JOÃO GOLINHA
Ao meio dia, na década de sessenta, o centro de
Caxias parava. Não muito diferente das cidades do interior do Maranhão, a terra
de Gonçalves Dias, “dormia” na hora do almoço. O sol tinindo do começo da tarde,
iluminava praças e ruas praticamente vazias. Vez ou outra era possível ver: uma
senhora portando da sua sombrinha, ou um morador da zona rural vindo resolver
algo no centro, em suas velhas bicicletas.
João Fahd Sekeff, ganhou fama por ter o arroto
mais alto da cidade: dizia-se que se ouvia da rua São Benedito, onde residia,
até a praça da Matriz. Sendo exagero ou não, já era tradição, pelo menos nos
seus arredores, toda a vizinhança esperar os arrotos logo após seus almoços.
Eram ali, por volta das treze horas da tarde que eles eram escutados. Começavam
tímidos e iam aumentando conforme seu João ia relaxando no decorrer dos
minutos.
Seu Benedito, músico e militar, um exímio
trompetista chegou até a afirmar, que os ditos arrotos tinham sincronicidade e
uma certa musicalidade. O fato era que das treze horas até abrir seu comércio
depois do almoço, quem passasse pela rua era convidado a ouvir uma sintonia dos
seus arrotos. O professor de história Rodrigo Passos, seu amigo de longa data,
propôs até que se fizesse uma moção na Câmara de Vereadores da cidade, para que
João Fahd Sekeff fosse
homenageado pelas suas eructações vespertinas.
O vereador Ribamar Soares, o Ribinha do poço,
famoso por trocar votos por poço artesianos, levou tão a sério a sugestão do
professor Rodrigo, que executou a homenagem, sendo inclusive de sua autoria, o
apelido João Golinha, por insistir em dizer que ele tomava goles de Azeite de
Oliva, antes e depois do almoço, e arrotava com um som limpo e musical,
parecendo um pássaro nordestino, o golinha.
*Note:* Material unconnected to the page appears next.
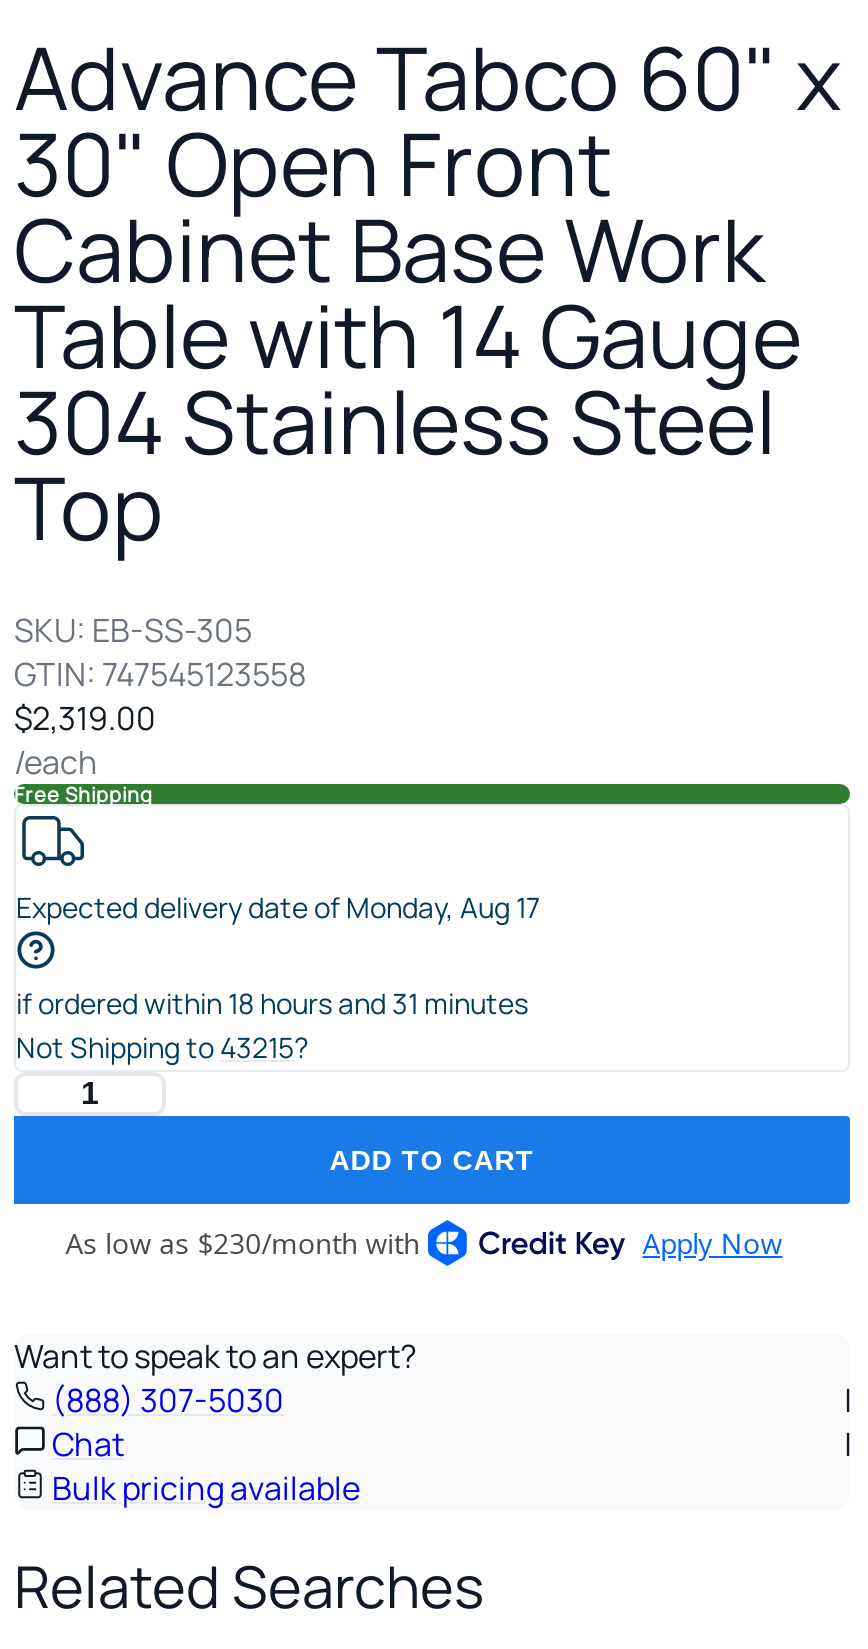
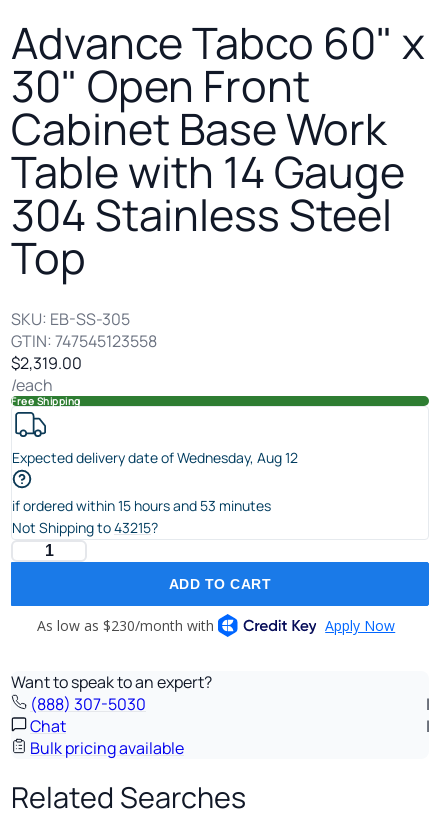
- Expected delivery date of Monday, Aug 17
+ Expected delivery date of Wednesday, Aug 12

- if ordered within 18 hours and 31 minutes
+ if ordered within 15 hours and 53 minutes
Já alguns aposentados que jogavam
dominó na praça da matriz, confabulavam em dizer que era comida da Dona Samira,
a esposa de João Golinha, uma exímia cozinheira e sabia misturar os temperos
árabes, para que os mesmos produzissem os gases necessários para as suas ventosidades.
Dona Samira era famosa por suas variadas
especialidades em comidas: cozinhava do cozidão com verduras e legumes com a
ponta da agulha do boi, aos assados recheados com linguiça calabresa. Mas sua
especialidade mesmo era a variada e saborosa comida árabe. Era ali, segundo os
vizinhos, a base para a força e limpidez dos arrotos de João Golinha.
O prato predileto do João, que Dona Samira preparava
pelo menos três vezes na semana, era a Kafta assada no carvão em fogareiro de
ferro, abanado sistematicamente para não deixar a carne nem crua e nem muito
assada. Ela servia com arroz de lentilha
(Mjahdra) com muita cebola dourada, acompanhando também, de coalhada seca e
pasta de grão de bico (Homus).
A Kafta de carne de boi era temperada de um dia
pro outro, com um mix de carnes: de
segunda, geralmente acém e de primeira; sendo a maminha, alcatra e filé mignon
as escolhidas. Todas temperadas com sal, pimenta do reino, salsinha, hortelã
seca moída, pimenta síria, páprica defumada e Snobar. Há quem diga que a mistura
de tempero de dona Samira, era diferente de qualquer outro cozinheiro que
fizesse o mesmo prato. A carne ficava tão suculenta e saborosa que dizia-se,
derretia na boca, nem precisando maior esforço para mastigar.
O Vereador Ribinha do poço era famoso também,
não só por fazer homenagens inúteis em discursos calorosos sem fim. Ele, ora ou
outra, não deixando nem um espaço de mais de quinze dias, se convidava para
almoçar na casa de Dona Samira e seu João Golinha. É dele os principais
relatos, tanto das comidas, tendo o
arroz de linguiça e vagem servidos com frango recheado assado com farofa de
pimentões, entre seus pratos prediletos, quanto
da preparação de seu João para os famosos arrotos vespertinos.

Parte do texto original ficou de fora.